*** Data for processing ***
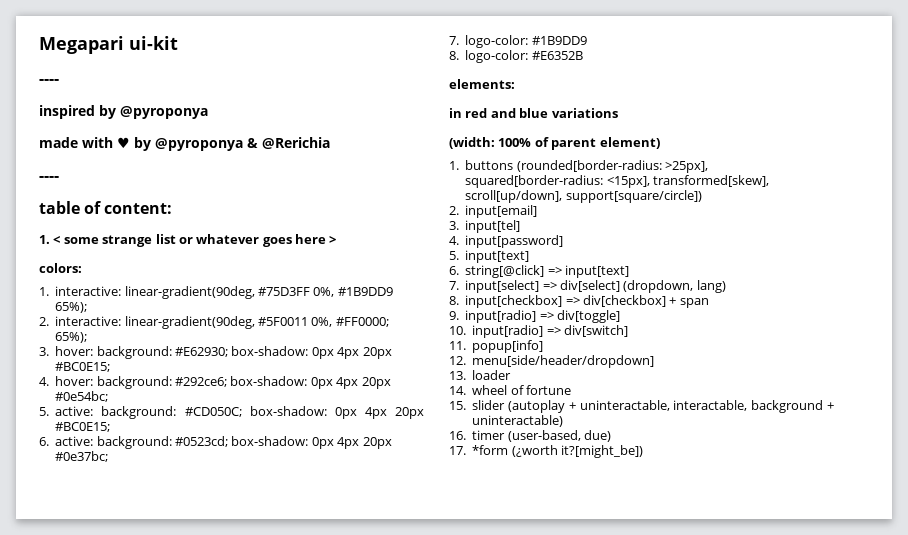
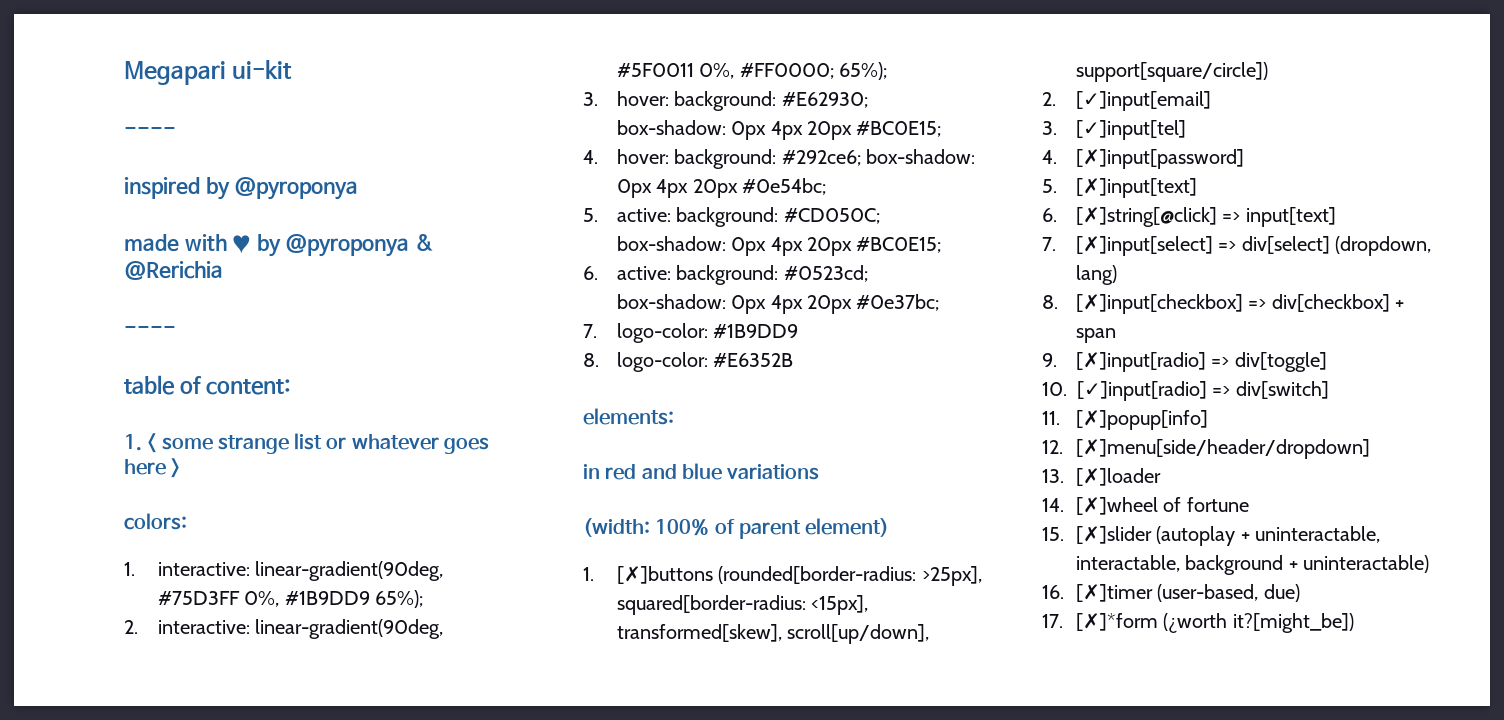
- 1. buttons (rounded[border-radius: >25px], squared[border-radius: <15px], transformed[skew], scroll[up/down], support[square/circle])
+ 1. [✗]buttons (rounded[border-radius: >25px], squared[border-radius: <15px], transformed[skew], scroll[up/down], support[square/circle])
- 2. input[email]
- 3. input[tel]
- 4. input[password]
- 5. input[text]
- 6. string[@click] => input[text]
+ 2. [✓]input[email]
+ 3. [✓]input[tel]
+ 4. [✗]input[password]
+ 5. [✗]input[text]
+ 6. [✗]string[@click] => input[text]
- 7. input[select] => div[select] (dropdown, lang)
+ 7. [✗]input[select] => div[select] (dropdown, lang)
- 8. input[checkbox] => div[checkbox] + span
+ 8. [✗]input[checkbox] => div[checkbox] + span
- 9. input[radio] => div[toggle]
+ 9. [✗]input[radio] => div[toggle]
- 10. input[radio] => div[switch]
+ 10. [✓]input[radio] => div[switch]
- 11. popup[info]
+ 11. [✗]popup[info]
- 12. menu[side/header/dropdown]
+ 12. [✗]menu[side/header/dropdown]
- 13. loader
+ 13. [✗]loader
- 14. wheel of fortune
+ 14. [✗]wheel of fortune
- 15. slider (autoplay + uninteractable, interactable, background + uninteractable)
+ 15. [✗]slider (autoplay + uninteractable, interactable, background + uninteractable)
- 16. timer (user-based, due)
+ 16. [✗]timer (user-based, due)
- 17. *form (¿worth it?[might_be])
+ 17. [✗]*form (¿worth it?[might_be])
***
Each line from the one with "[✓]input[radio] => div[switch]" through the end of the entries above is to be returned word for word. Nothing else belongs in the answer.

Answer -
+ 10. [✓]input[radio] => div[switch]
- 11. popup[info]
+ 11. [✗]popup[info]
- 12. menu[side/header/dropdown]
+ 12. [✗]menu[side/header/dropdown]
- 13. loader
+ 13. [✗]loader
- 14. wheel of fortune
+ 14. [✗]wheel of fortune
- 15. slider (autoplay + uninteractable, interactable, background + uninteractable)
+ 15. [✗]slider (autoplay + uninteractable, interactable, background + uninteractable)
- 16. timer (user-based, due)
+ 16. [✗]timer (user-based, due)
- 17. *form (¿worth it?[might_be])
+ 17. [✗]*form (¿worth it?[might_be])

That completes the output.